Task prompt
Repeat each entry exactly and drop the pictures.

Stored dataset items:

+===+

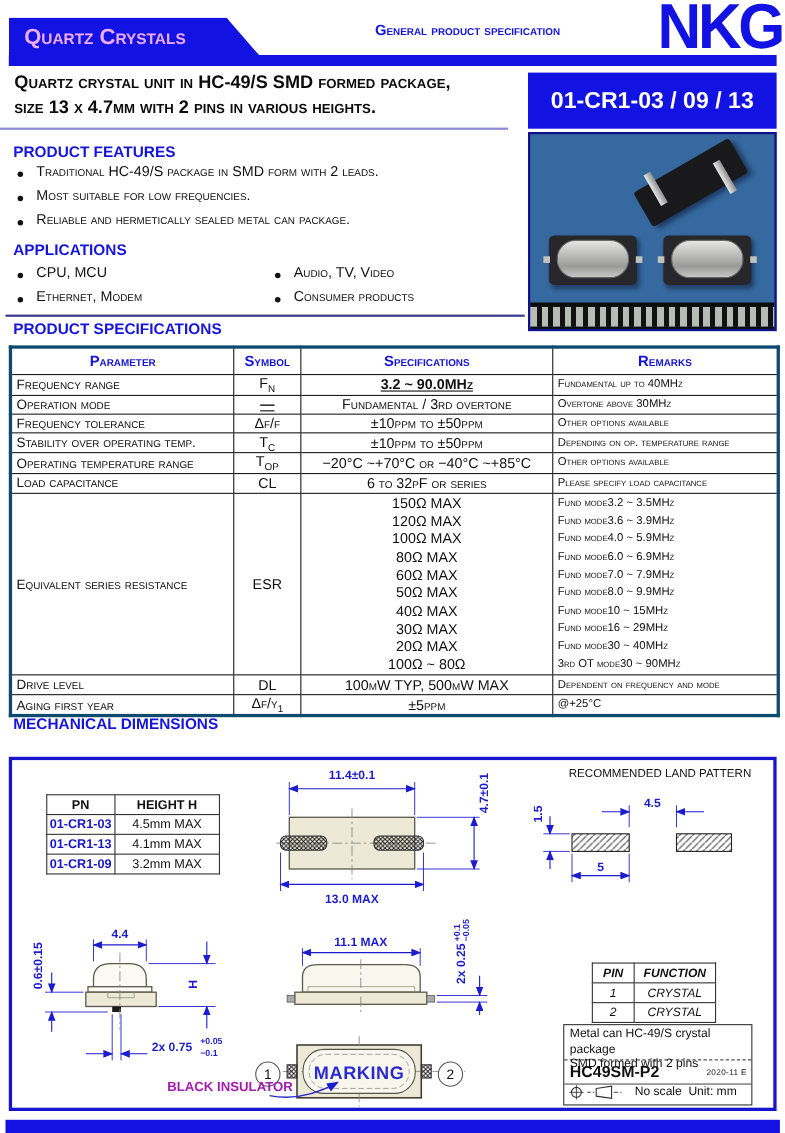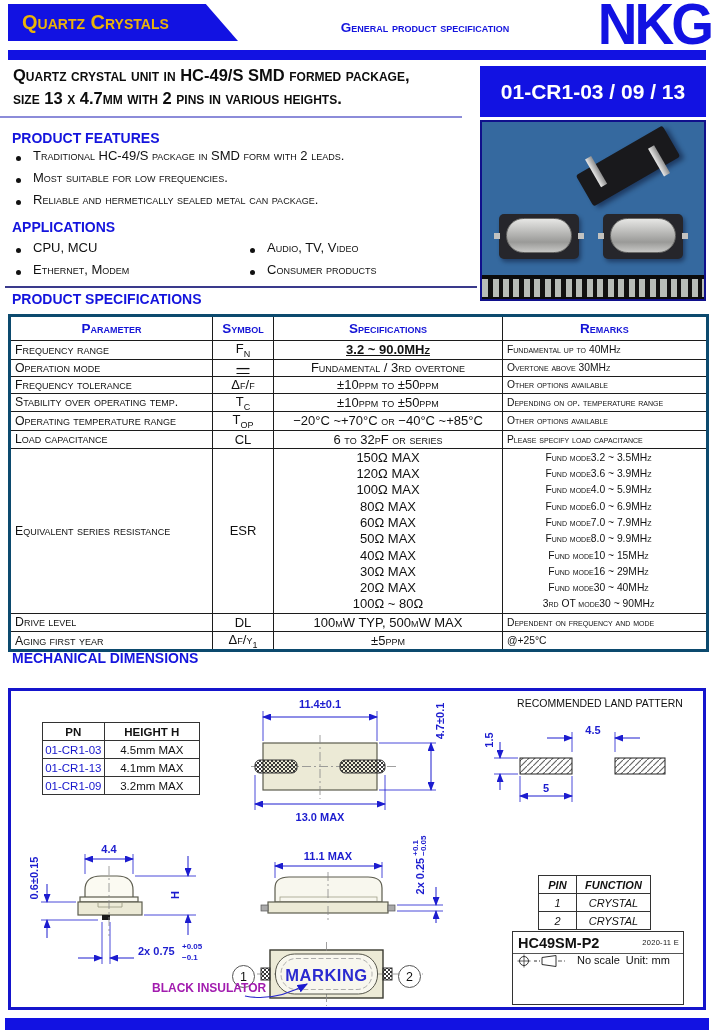--- a/index.html
+++ b/index.html
@@ -10,9 +10,9 @@
   .sc { font-variant:small-caps; }
 
   
-  .banner { left:8px; top:4px; width:230px; height:37px; background:#1212e2;
+  .banner { left:8px; top:16px; width:230px; height:37px; background:#1212e2;
             clip-path:polygon(0 0,86% 0,100% 100%,0 100%);
-            color:#eab308; font-size:20px; font-weight:bold; line-height:37px; padding-left:14px; }
+            color:#f0abfc; font-size:20px; font-weight:bold; line-height:37px; padding-left:14px; }
   .subtitle { left:255px; top:20px; width:340px; text-align:center;
               color:#1414dd; font-size:13.5px; font-weight:bold; }
   .logo { left:593px; top:-6px; width:118px; height:60px; color:#1212e2;

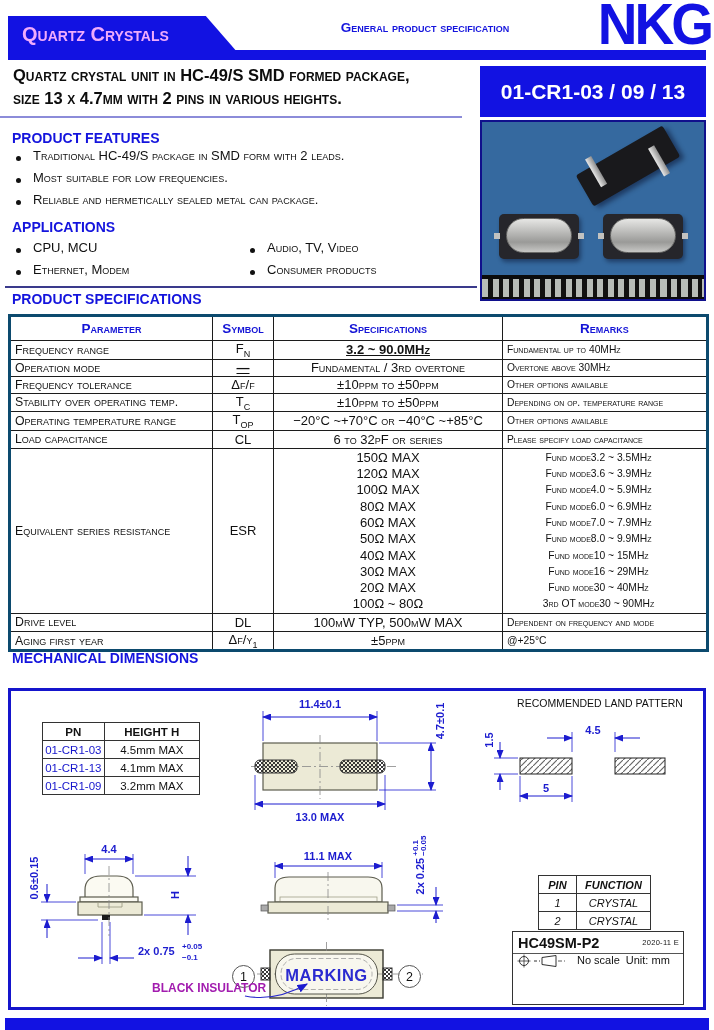--- a/index.html
+++ b/index.html
@@ -61,7 +61,7 @@
   .bold { font-weight:bold;text-decoration:underline; }
   .esr-cell { vertical-align:top; padding-top:1px; }
   .esr-l { height:16.3px; line-height:16.3px; }
-  .esr-r { height:16.3px; line-height:16.3px; display:flex; justify-content:center; padding:0 16px 0 4px; }
+  .esr-r { height:16.3px; line-height:16.3px; display:flex; justify-content:flex-start; padding:0 16px 0 4px; }
 
   
   .mech-box { left:8px; top:688px; width:698px; height:322px; border:3px solid #1515cc; }

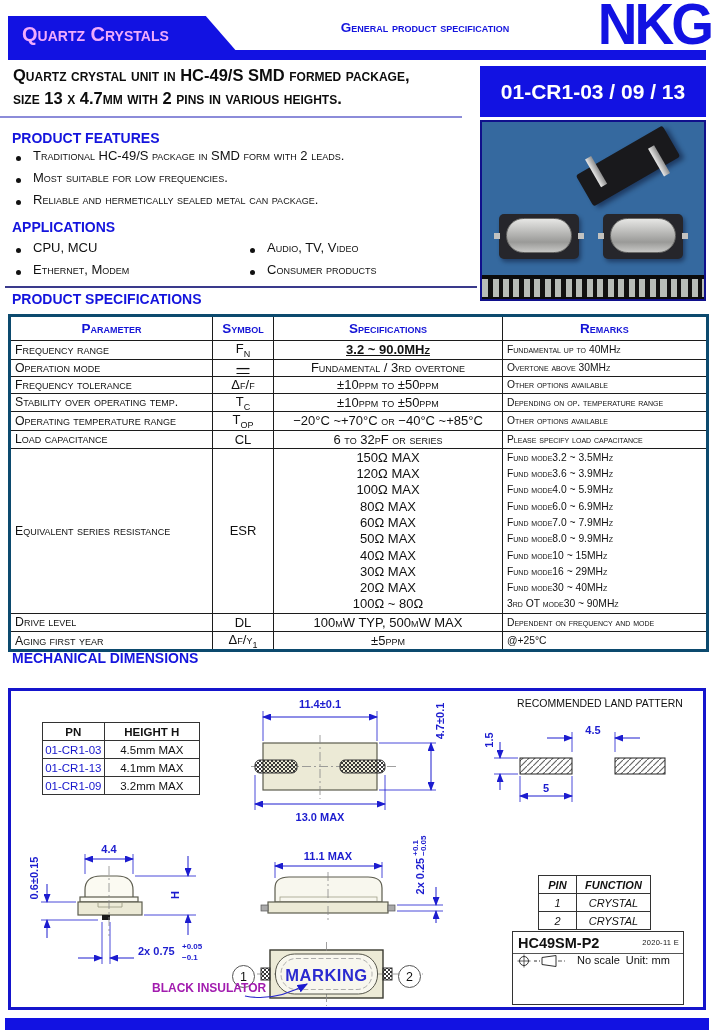--- a/index.html
+++ b/index.html
@@ -68,7 +68,7 @@
   .mini-table { border-collapse:collapse; font-size:11.5px; }
   .mini-table th, .mini-table td { border:1px solid #333; text-align:center; height:18px; }
   .mini-table th { font-weight:bold; }
-  .pn-val { color:#1515cc; font-weight:normal; }
+  .pn-val { color:#1515cc; font-weight:bold; }
   .land-title { left:505px; top:697px; width:190px; text-align:center; font-size:10.5px; color:#111; }
   .dim-blue { color:#1c1ccf; font-weight:bold; }
   .rot-label { transform:rotate(-90deg); display:flex; align-items:center; justify-content:center;

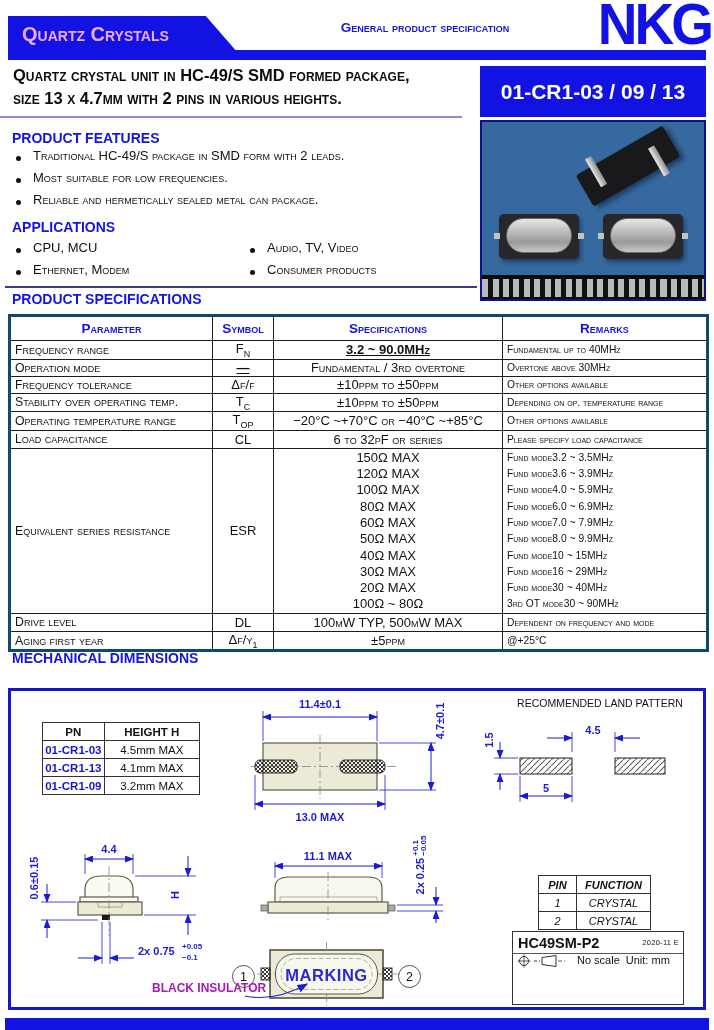--- a/index.html
+++ b/index.html
@@ -478,6 +478,10 @@
     </table>
 
   <div class="abs tblock">
+    <div class="tb-desc">
+      <div>Metal can HC-49/S crystal package</div>
+      <div>SMD formed with 2 pins</div>
+    </div>
     <div class="tb-mid">
       <span class="tb-part">HC49SM-P2</span>
       <span class="tb-date">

+===+

Solution to the problem
--- a/index.html
+++ b/index.html
@@ -10,9 +10,9 @@
   .sc { font-variant:small-caps; }
 
   
-  .banner { left:8px; top:4px; width:230px; height:37px; background:#1212e2;
+  .banner { left:8px; top:16px; width:230px; height:37px; background:#1212e2;
             clip-path:polygon(0 0,86% 0,100% 100%,0 100%);
-            color:#eab308; font-size:20px; font-weight:bold; line-height:37px; padding-left:14px; }
+            color:#f0abfc; font-size:20px; font-weight:bold; line-height:37px; padding-left:14px; }
   .subtitle { left:255px; top:20px; width:340px; text-align:center;
               color:#1414dd; font-size:13.5px; font-weight:bold; }
   .logo { left:593px; top:-6px; width:118px; height:60px; color:#1212e2;

--- a/index.html
+++ b/index.html
@@ -61,7 +61,7 @@
   .bold { font-weight:bold;text-decoration:underline; }
   .esr-cell { vertical-align:top; padding-top:1px; }
   .esr-l { height:16.3px; line-height:16.3px; }
-  .esr-r { height:16.3px; line-height:16.3px; display:flex; justify-content:center; padding:0 16px 0 4px; }
+  .esr-r { height:16.3px; line-height:16.3px; display:flex; justify-content:flex-start; padding:0 16px 0 4px; }
 
   
   .mech-box { left:8px; top:688px; width:698px; height:322px; border:3px solid #1515cc; }

--- a/index.html
+++ b/index.html
@@ -68,7 +68,7 @@
   .mini-table { border-collapse:collapse; font-size:11.5px; }
   .mini-table th, .mini-table td { border:1px solid #333; text-align:center; height:18px; }
   .mini-table th { font-weight:bold; }
-  .pn-val { color:#1515cc; font-weight:normal; }
+  .pn-val { color:#1515cc; font-weight:bold; }
   .land-title { left:505px; top:697px; width:190px; text-align:center; font-size:10.5px; color:#111; }
   .dim-blue { color:#1c1ccf; font-weight:bold; }
   .rot-label { transform:rotate(-90deg); display:flex; align-items:center; justify-content:center;

--- a/index.html
+++ b/index.html
@@ -478,6 +478,10 @@
     </table>
 
   <div class="abs tblock">
+    <div class="tb-desc">
+      <div>Metal can HC-49/S crystal package</div>
+      <div>SMD formed with 2 pins</div>
+    </div>
     <div class="tb-mid">
       <span class="tb-part">HC49SM-P2</span>
       <span class="tb-date">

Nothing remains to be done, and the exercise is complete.